TASK DETAILS.
Repeat only the stretch of lines below that runs from the line with "-12,7 +12,7 @@" through the line with "padding:0 12px; margin-right:55px;flex-direction:column;", unaltered.

DATA SHOWN.

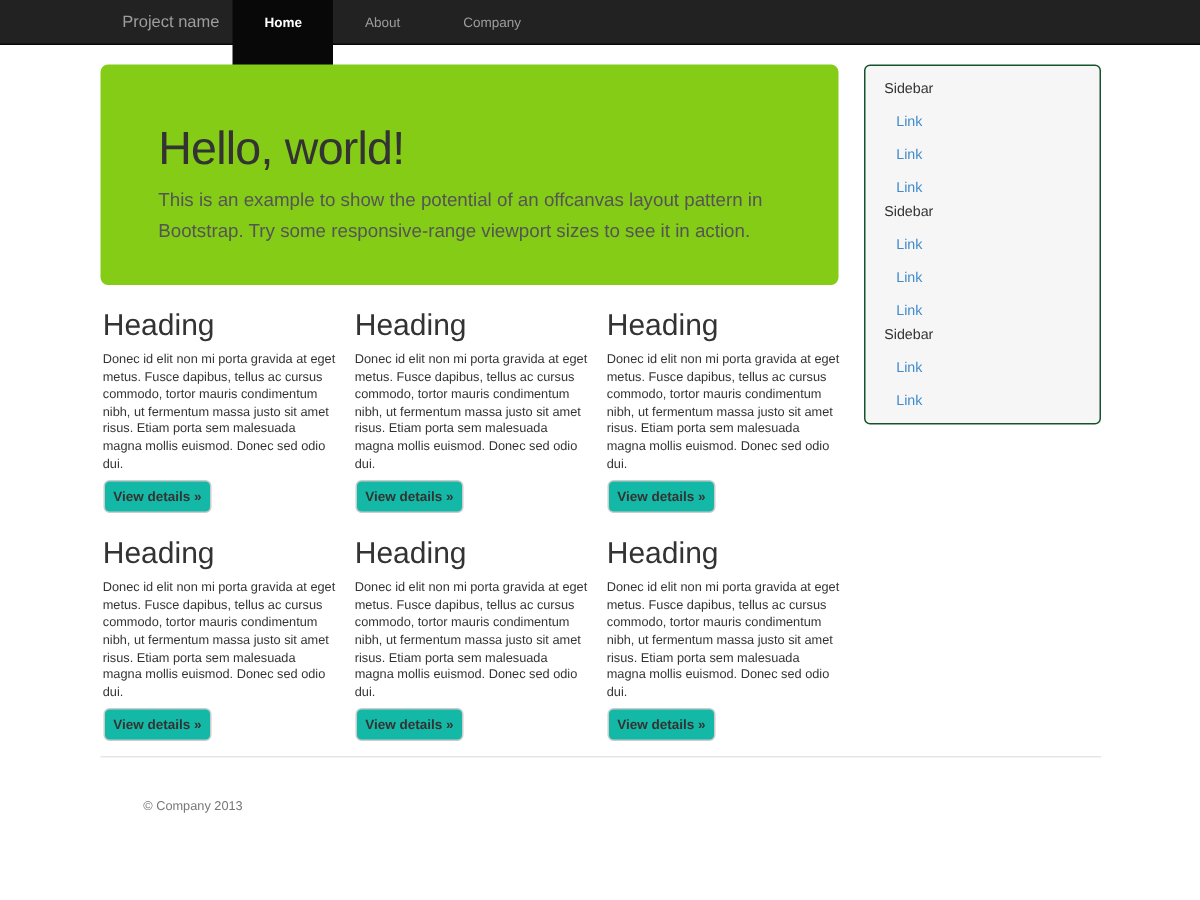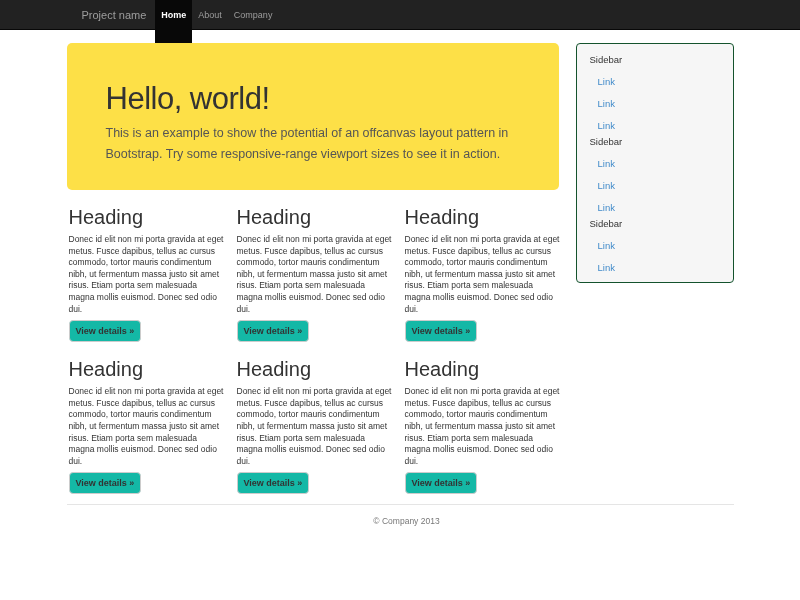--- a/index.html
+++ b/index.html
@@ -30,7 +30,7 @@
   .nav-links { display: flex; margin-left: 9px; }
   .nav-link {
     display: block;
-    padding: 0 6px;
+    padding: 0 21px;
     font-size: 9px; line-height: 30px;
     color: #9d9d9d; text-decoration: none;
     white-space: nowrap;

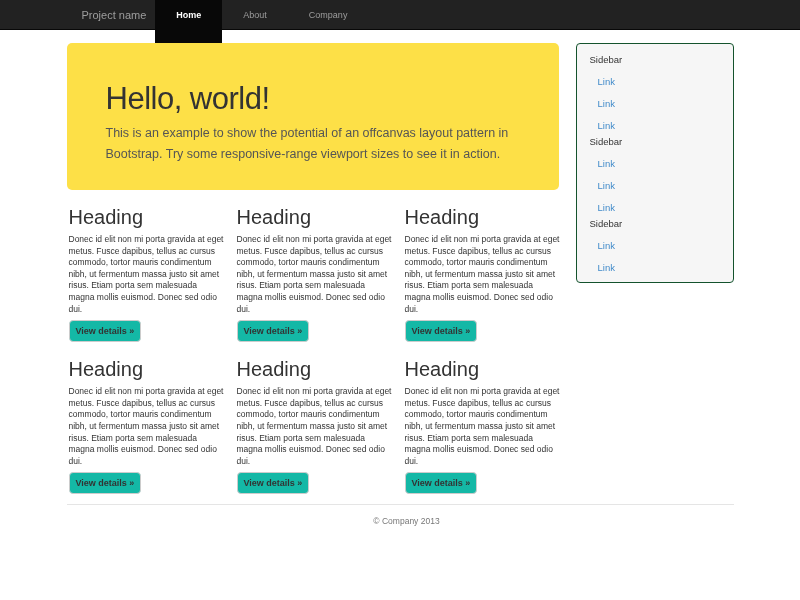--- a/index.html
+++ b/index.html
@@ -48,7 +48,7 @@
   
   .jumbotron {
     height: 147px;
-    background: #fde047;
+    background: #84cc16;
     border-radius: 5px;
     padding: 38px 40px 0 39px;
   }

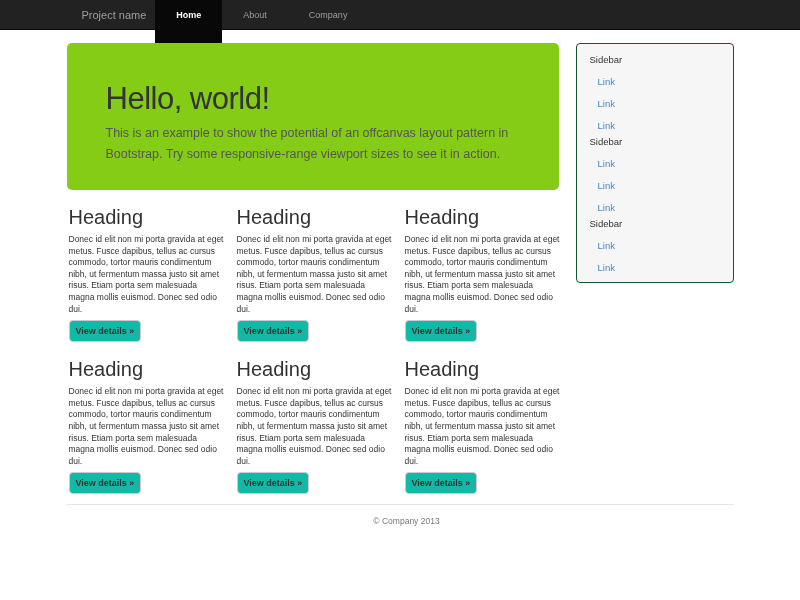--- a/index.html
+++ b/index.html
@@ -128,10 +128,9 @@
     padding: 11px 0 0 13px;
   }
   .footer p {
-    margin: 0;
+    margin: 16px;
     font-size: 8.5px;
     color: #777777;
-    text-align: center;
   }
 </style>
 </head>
---
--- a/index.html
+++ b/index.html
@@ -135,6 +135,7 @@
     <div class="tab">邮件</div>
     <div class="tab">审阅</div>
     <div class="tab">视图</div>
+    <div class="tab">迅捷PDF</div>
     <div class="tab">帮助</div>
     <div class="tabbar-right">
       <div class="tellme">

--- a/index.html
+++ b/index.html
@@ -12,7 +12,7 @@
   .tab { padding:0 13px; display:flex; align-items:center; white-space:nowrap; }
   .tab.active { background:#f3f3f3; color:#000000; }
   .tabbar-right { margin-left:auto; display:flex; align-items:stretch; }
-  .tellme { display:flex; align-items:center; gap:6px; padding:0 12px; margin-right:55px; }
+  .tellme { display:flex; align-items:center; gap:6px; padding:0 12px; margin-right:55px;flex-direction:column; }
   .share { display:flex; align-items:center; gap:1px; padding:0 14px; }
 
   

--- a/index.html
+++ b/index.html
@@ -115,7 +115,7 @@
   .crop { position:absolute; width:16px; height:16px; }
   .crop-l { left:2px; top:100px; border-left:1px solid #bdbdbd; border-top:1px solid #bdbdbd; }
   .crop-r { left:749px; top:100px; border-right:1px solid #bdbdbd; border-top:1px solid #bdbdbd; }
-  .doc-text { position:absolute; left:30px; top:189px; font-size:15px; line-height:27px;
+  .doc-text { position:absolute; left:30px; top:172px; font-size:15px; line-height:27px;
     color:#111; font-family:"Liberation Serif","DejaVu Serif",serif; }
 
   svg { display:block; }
==
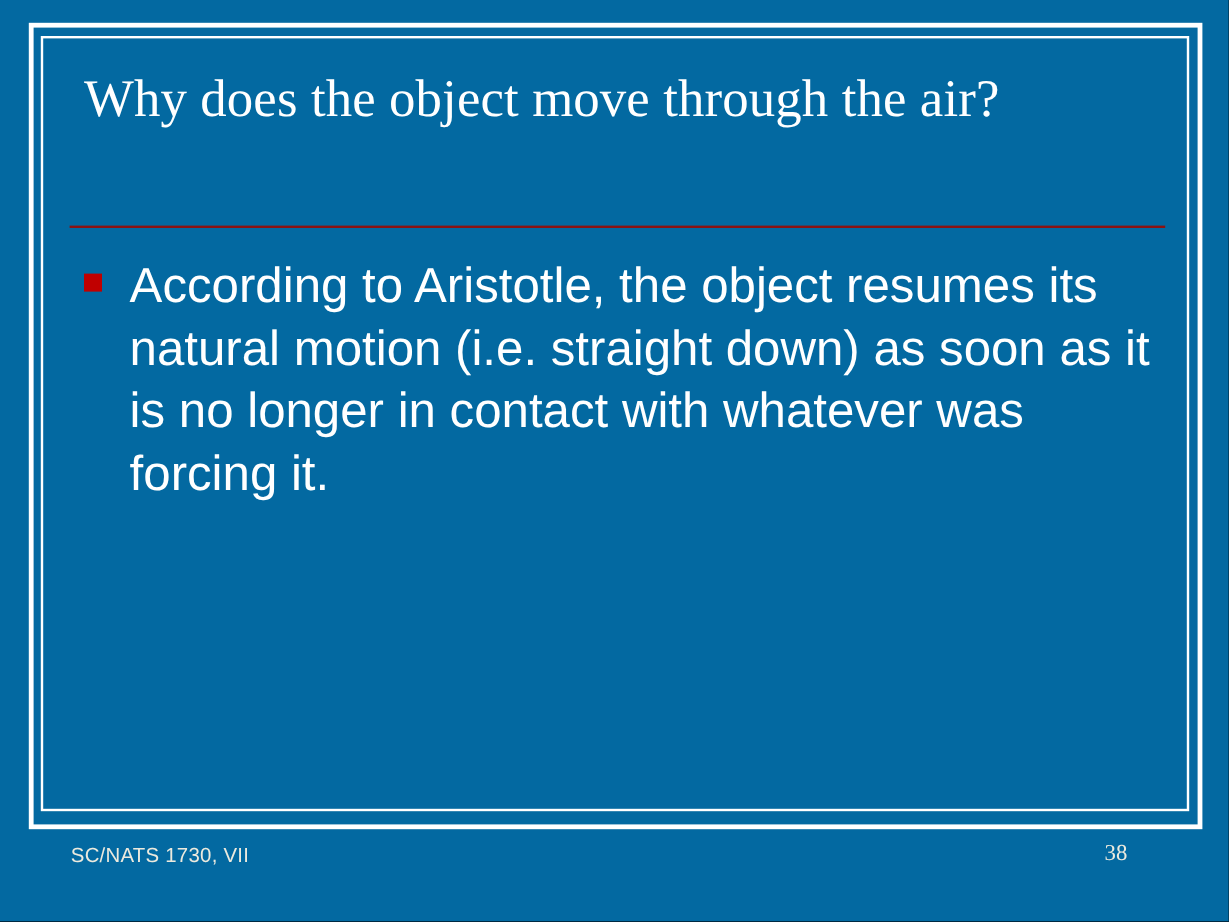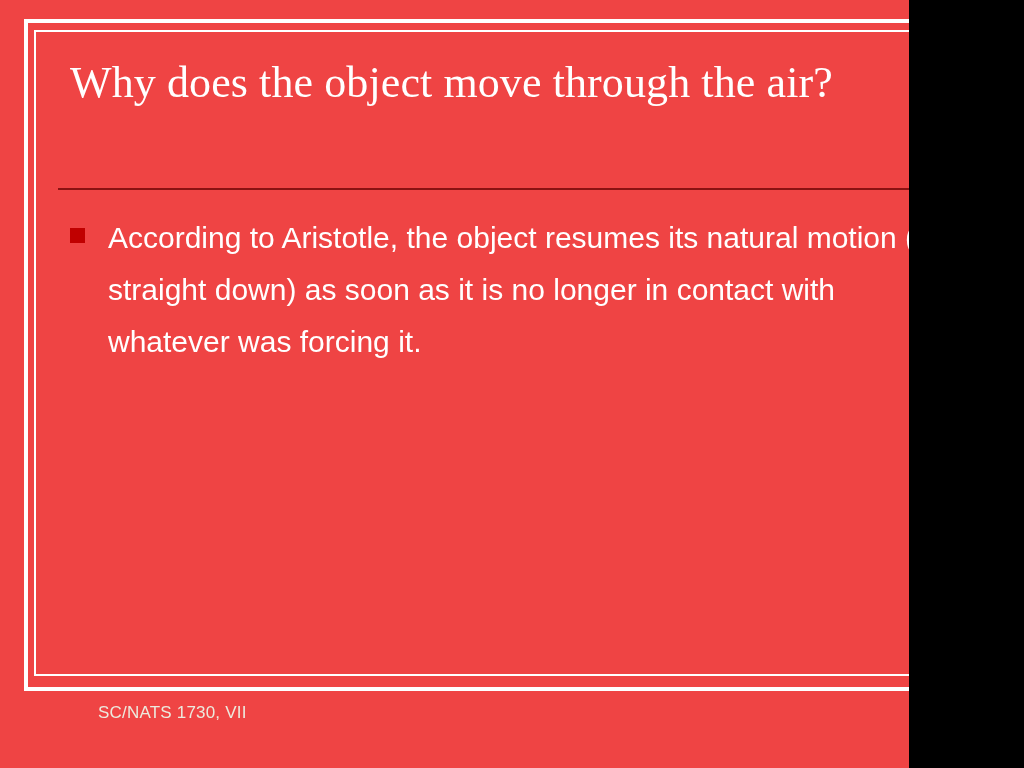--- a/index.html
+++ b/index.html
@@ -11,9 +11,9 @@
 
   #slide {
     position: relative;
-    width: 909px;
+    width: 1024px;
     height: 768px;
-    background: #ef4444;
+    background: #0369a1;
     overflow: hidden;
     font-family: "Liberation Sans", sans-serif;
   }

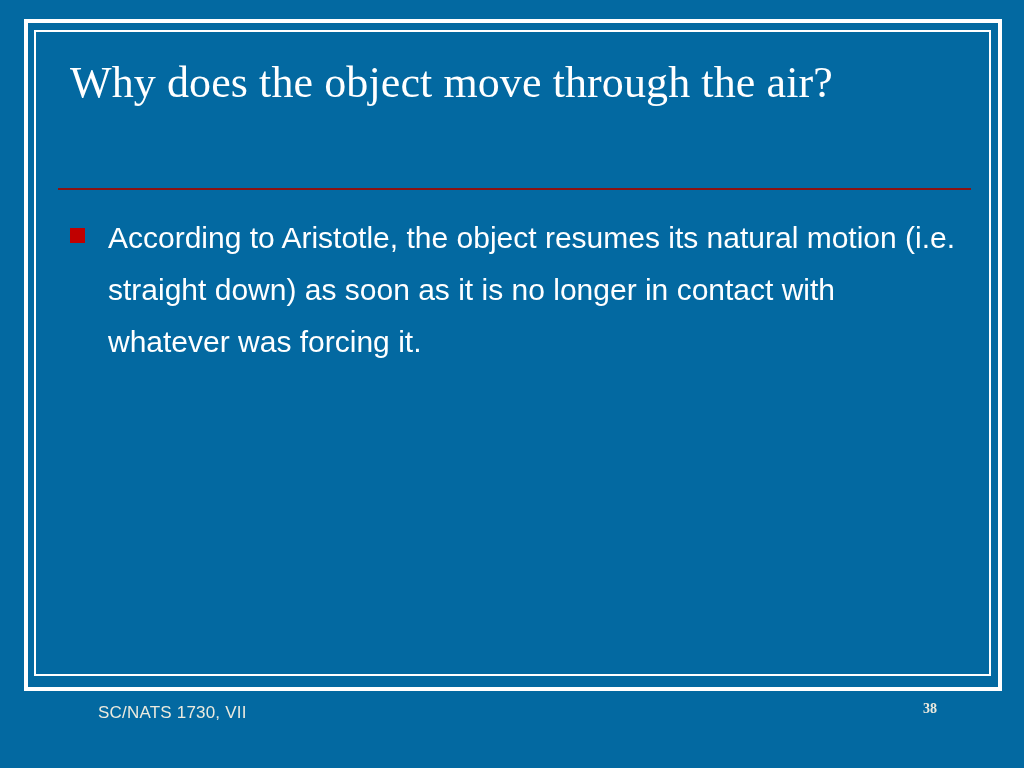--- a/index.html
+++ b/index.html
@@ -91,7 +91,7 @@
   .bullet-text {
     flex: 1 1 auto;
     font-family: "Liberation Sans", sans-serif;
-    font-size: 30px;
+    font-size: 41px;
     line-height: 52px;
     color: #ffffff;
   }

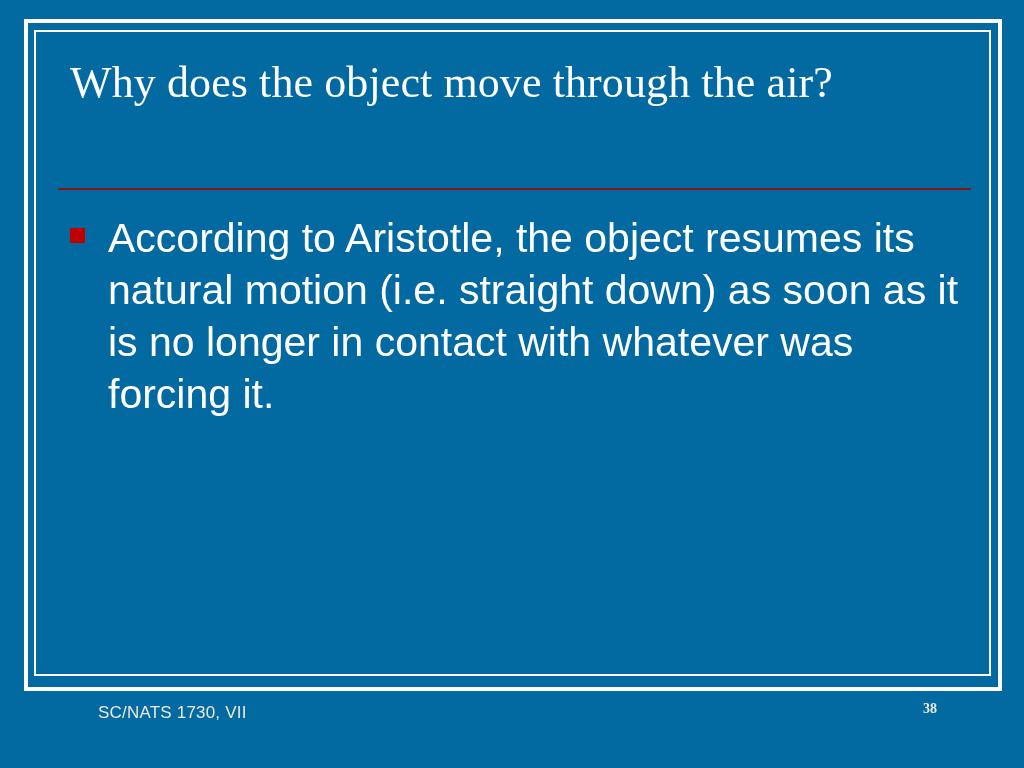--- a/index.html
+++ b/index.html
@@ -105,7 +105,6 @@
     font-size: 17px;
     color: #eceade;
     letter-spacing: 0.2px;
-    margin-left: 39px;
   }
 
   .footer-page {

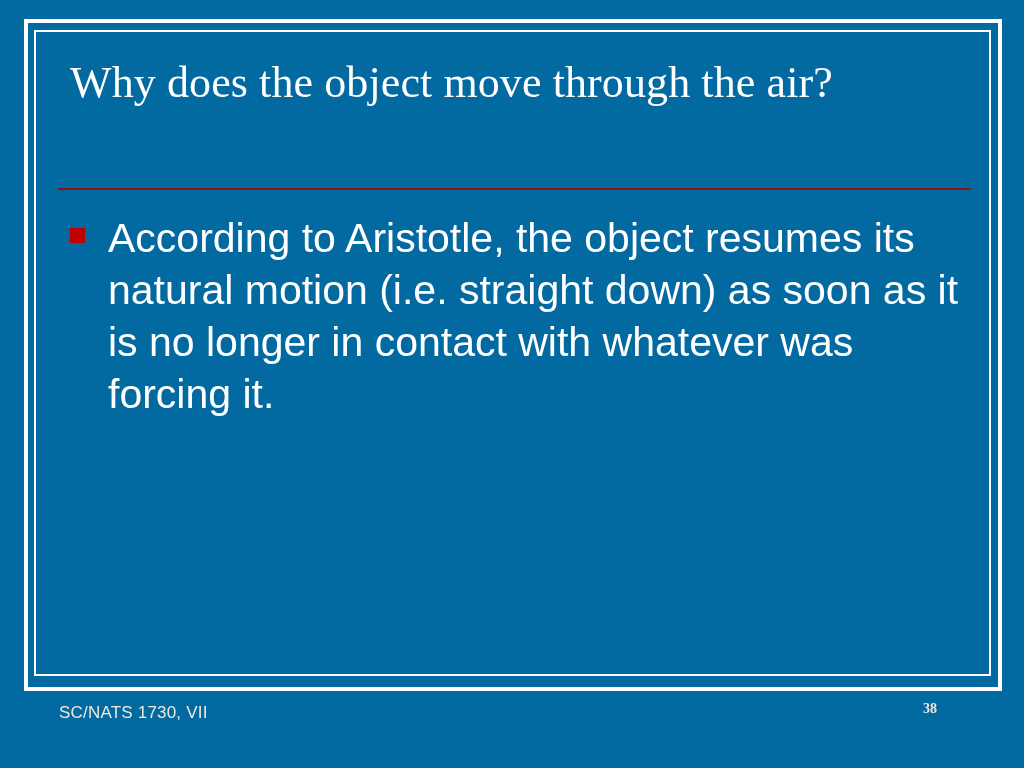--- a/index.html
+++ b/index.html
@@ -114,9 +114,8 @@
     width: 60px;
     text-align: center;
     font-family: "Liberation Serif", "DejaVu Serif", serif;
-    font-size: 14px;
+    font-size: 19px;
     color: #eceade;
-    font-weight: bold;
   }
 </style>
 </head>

REPLY TO THE EXERCISE.
@@ -12,7 +12,7 @@
   .tab { padding:0 13px; display:flex; align-items:center; white-space:nowrap; }
   .tab.active { background:#f3f3f3; color:#000000; }
   .tabbar-right { margin-left:auto; display:flex; align-items:stretch; }
-  .tellme { display:flex; align-items:center; gap:6px; padding:0 12px; margin-right:55px; }
+  .tellme { display:flex; align-items:center; gap:6px; padding:0 12px; margin-right:55px;flex-direction:column; }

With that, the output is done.